Exercise materials -
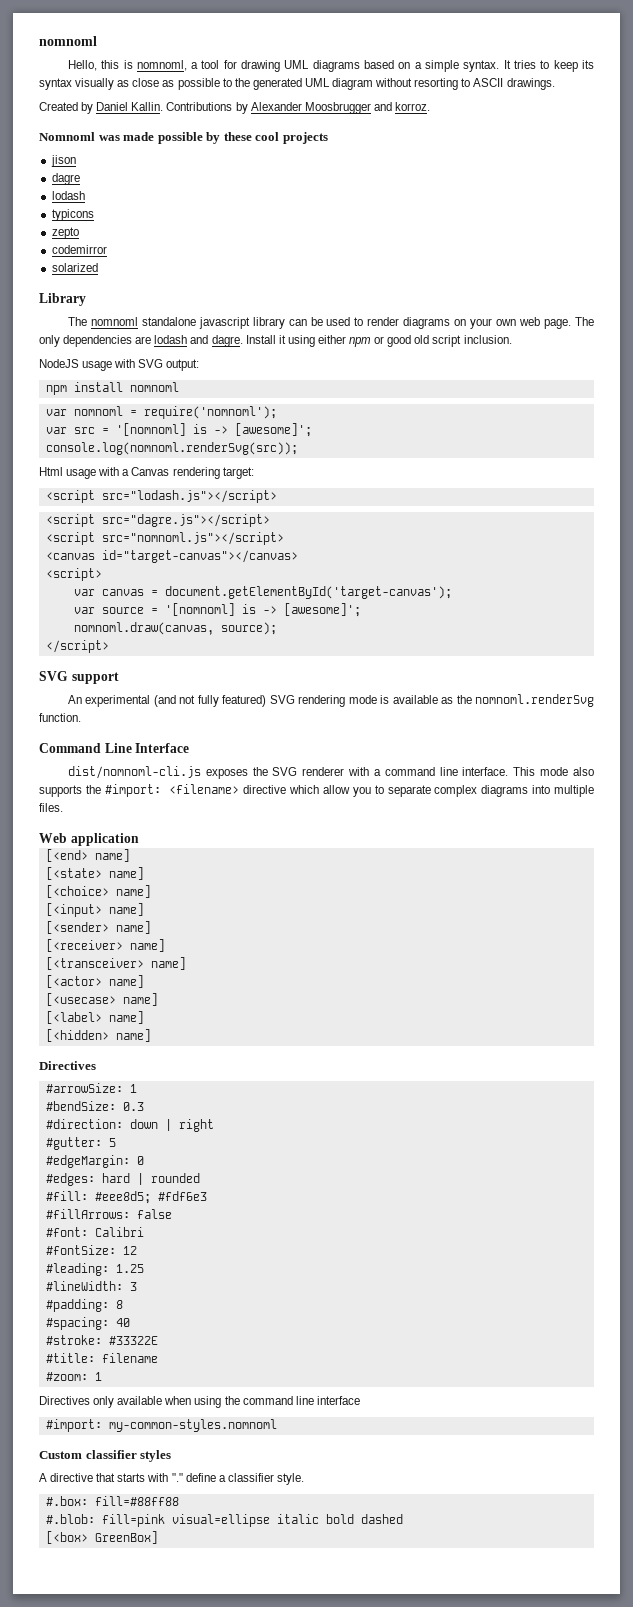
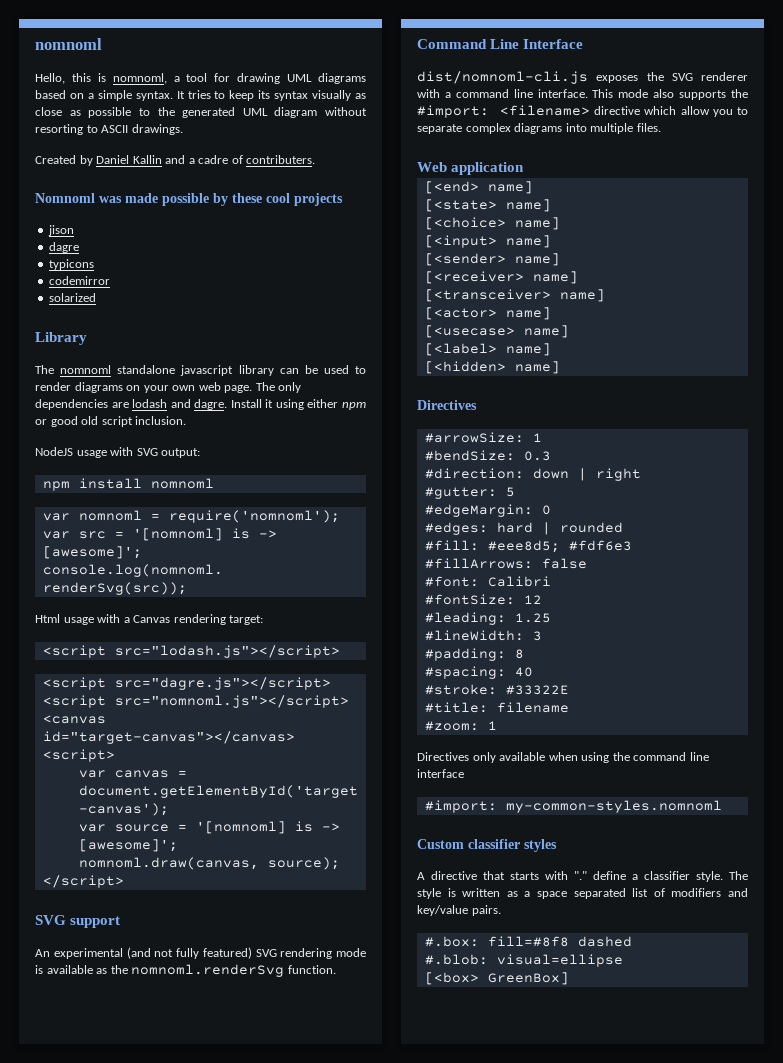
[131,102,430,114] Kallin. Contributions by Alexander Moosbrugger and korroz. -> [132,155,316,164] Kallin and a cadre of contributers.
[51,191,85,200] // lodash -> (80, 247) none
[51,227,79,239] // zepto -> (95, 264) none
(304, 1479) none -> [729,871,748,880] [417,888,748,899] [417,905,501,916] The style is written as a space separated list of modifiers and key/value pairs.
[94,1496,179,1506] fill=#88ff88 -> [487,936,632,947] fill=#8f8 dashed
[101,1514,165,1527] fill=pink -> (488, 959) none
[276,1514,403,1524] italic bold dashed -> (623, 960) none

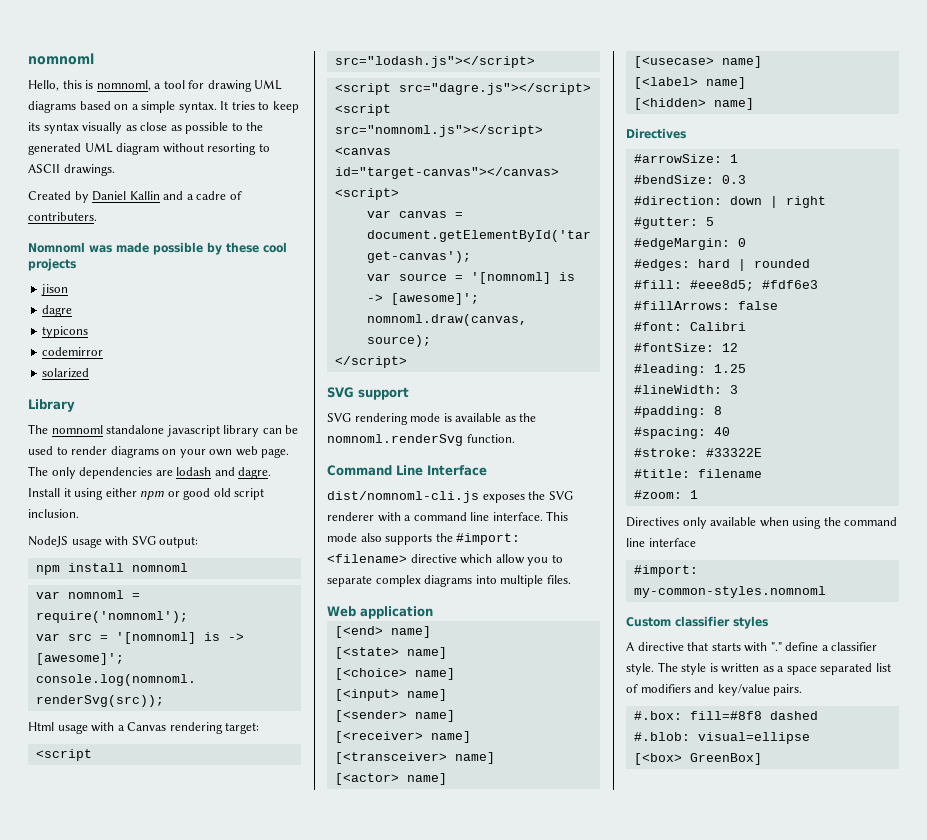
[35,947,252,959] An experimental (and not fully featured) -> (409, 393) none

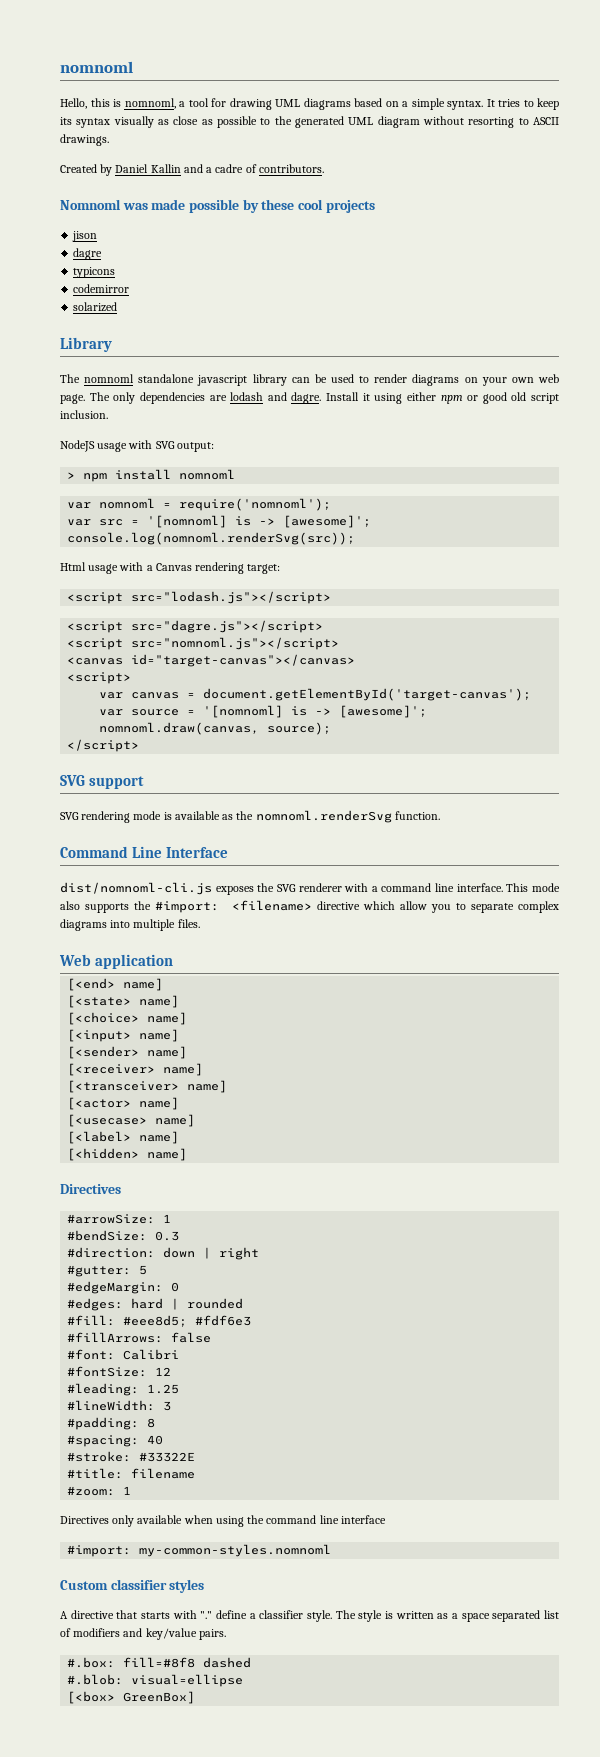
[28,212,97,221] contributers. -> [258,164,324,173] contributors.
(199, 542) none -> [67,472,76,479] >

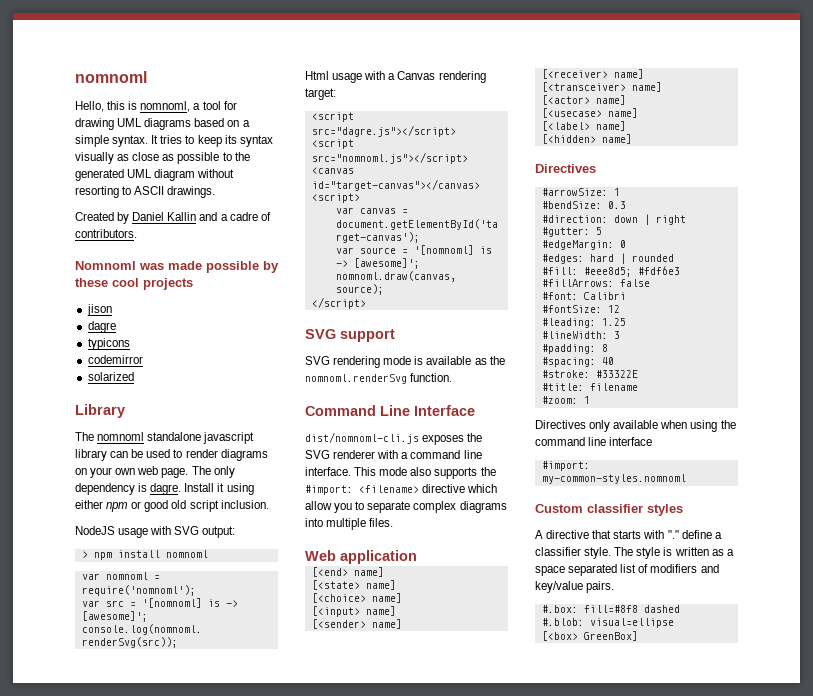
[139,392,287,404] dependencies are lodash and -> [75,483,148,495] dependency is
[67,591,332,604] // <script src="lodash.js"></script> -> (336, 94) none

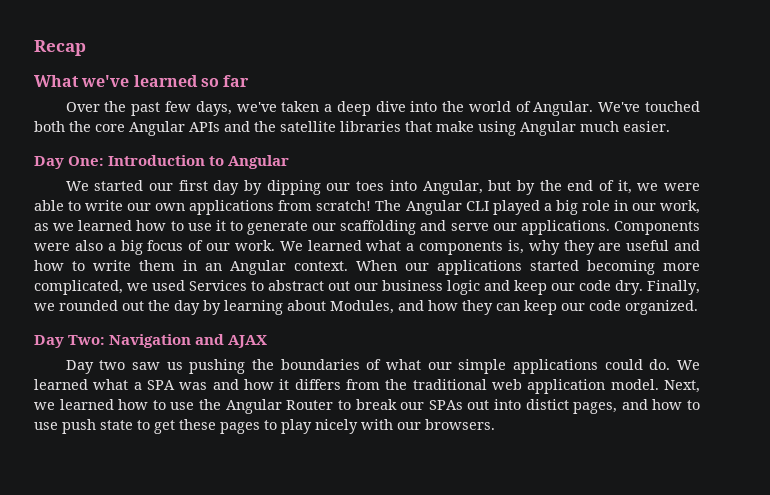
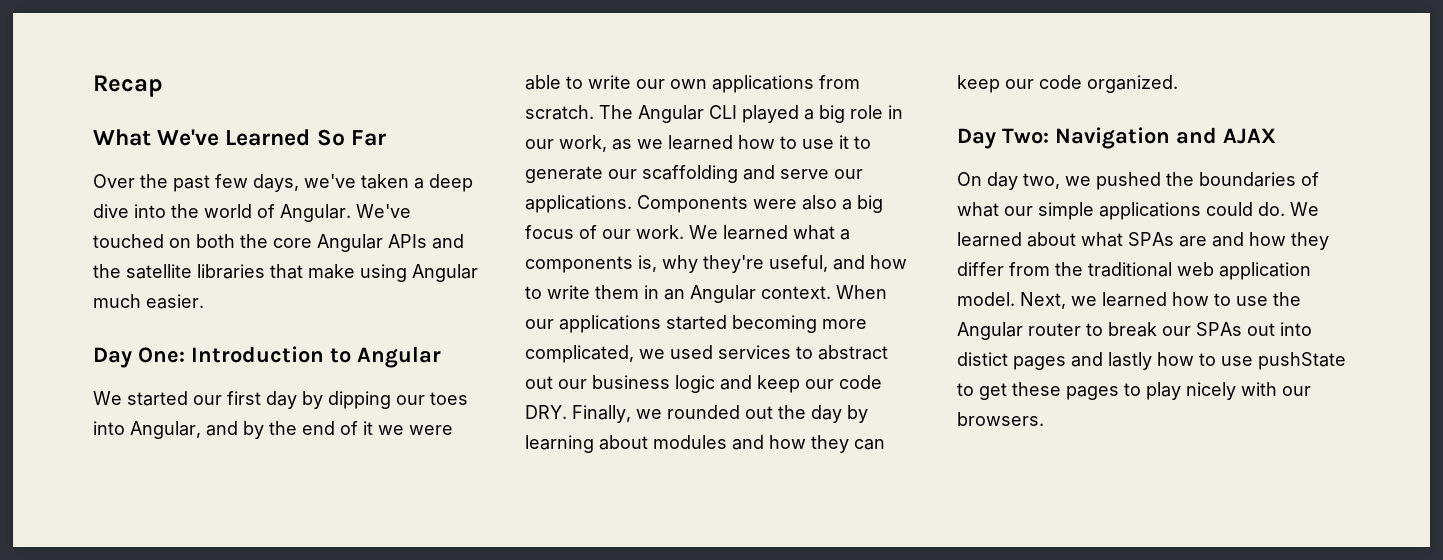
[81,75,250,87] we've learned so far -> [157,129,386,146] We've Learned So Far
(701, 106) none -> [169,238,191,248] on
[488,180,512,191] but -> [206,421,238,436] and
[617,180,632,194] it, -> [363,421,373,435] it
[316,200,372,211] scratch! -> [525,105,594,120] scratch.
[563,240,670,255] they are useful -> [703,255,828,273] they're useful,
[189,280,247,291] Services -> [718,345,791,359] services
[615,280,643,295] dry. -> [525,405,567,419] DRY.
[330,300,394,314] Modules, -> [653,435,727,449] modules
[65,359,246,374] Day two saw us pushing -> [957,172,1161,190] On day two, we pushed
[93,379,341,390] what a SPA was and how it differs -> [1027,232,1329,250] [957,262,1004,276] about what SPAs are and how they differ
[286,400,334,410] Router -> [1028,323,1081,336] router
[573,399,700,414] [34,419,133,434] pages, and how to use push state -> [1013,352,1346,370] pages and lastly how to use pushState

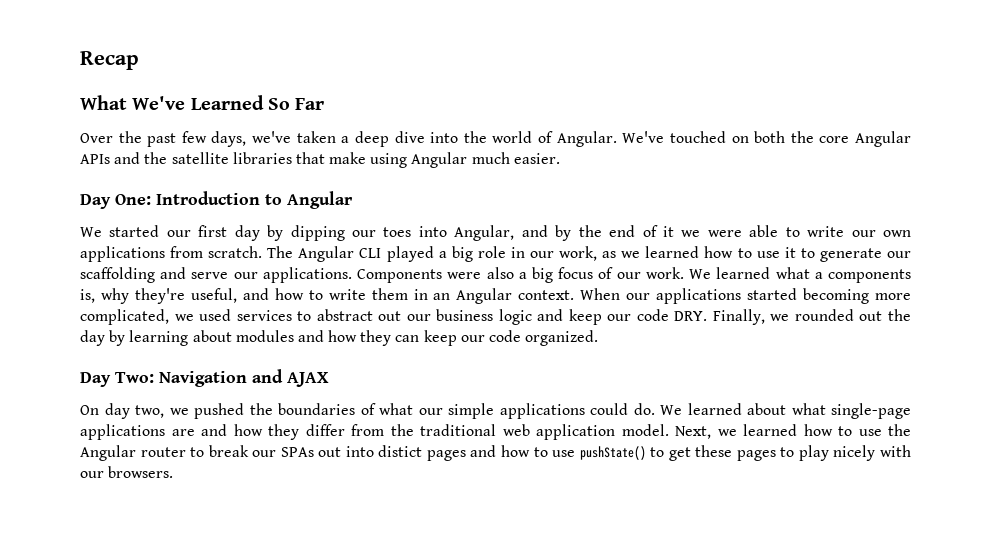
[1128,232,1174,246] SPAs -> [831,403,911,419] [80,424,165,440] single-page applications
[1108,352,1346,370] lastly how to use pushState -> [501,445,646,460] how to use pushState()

What is required -
Reproduce the material above in full, exactly, with no images.

Solution -
[131,102,430,114] Kallin. Contributions by Alexander Moosbrugger and korroz. -> [132,155,316,164] Kallin and a cadre of contributers.
[51,191,85,200] // lodash -> (80, 247) none
[51,227,79,239] // zepto -> (95, 264) none
(304, 1479) none -> [729,871,748,880] [417,888,748,899] [417,905,501,916] The style is written as a space separated list of modifiers and key/value pairs.
[94,1496,179,1506] fill=#88ff88 -> [487,936,632,947] fill=#8f8 dashed
[101,1514,165,1527] fill=pink -> (488, 959) none
[276,1514,403,1524] italic bold dashed -> (623, 960) none

[35,947,252,959] An experimental (and not fully featured) -> (409, 393) none

[28,212,97,221] contributers. -> [258,164,324,173] contributors.
(199, 542) none -> [67,472,76,479] >

[139,392,287,404] dependencies are lodash and -> [75,483,148,495] dependency is
[67,591,332,604] // <script src="lodash.js"></script> -> (336, 94) none

[81,75,250,87] we've learned so far -> [157,129,386,146] We've Learned So Far
(701, 106) none -> [169,238,191,248] on
[488,180,512,191] but -> [206,421,238,436] and
[617,180,632,194] it, -> [363,421,373,435] it
[316,200,372,211] scratch! -> [525,105,594,120] scratch.
[563,240,670,255] they are useful -> [703,255,828,273] they're useful,
[189,280,247,291] Services -> [718,345,791,359] services
[615,280,643,295] dry. -> [525,405,567,419] DRY.
[330,300,394,314] Modules, -> [653,435,727,449] modules
[65,359,246,374] Day two saw us pushing -> [957,172,1161,190] On day two, we pushed
[93,379,341,390] what a SPA was and how it differs -> [1027,232,1329,250] [957,262,1004,276] about what SPAs are and how they differ
[286,400,334,410] Router -> [1028,323,1081,336] router
[573,399,700,414] [34,419,133,434] pages, and how to use push state -> [1013,352,1346,370] pages and lastly how to use pushState

[1128,232,1174,246] SPAs -> [831,403,911,419] [80,424,165,440] single-page applications
[1108,352,1346,370] lastly how to use pushState -> [501,445,646,460] how to use pushState()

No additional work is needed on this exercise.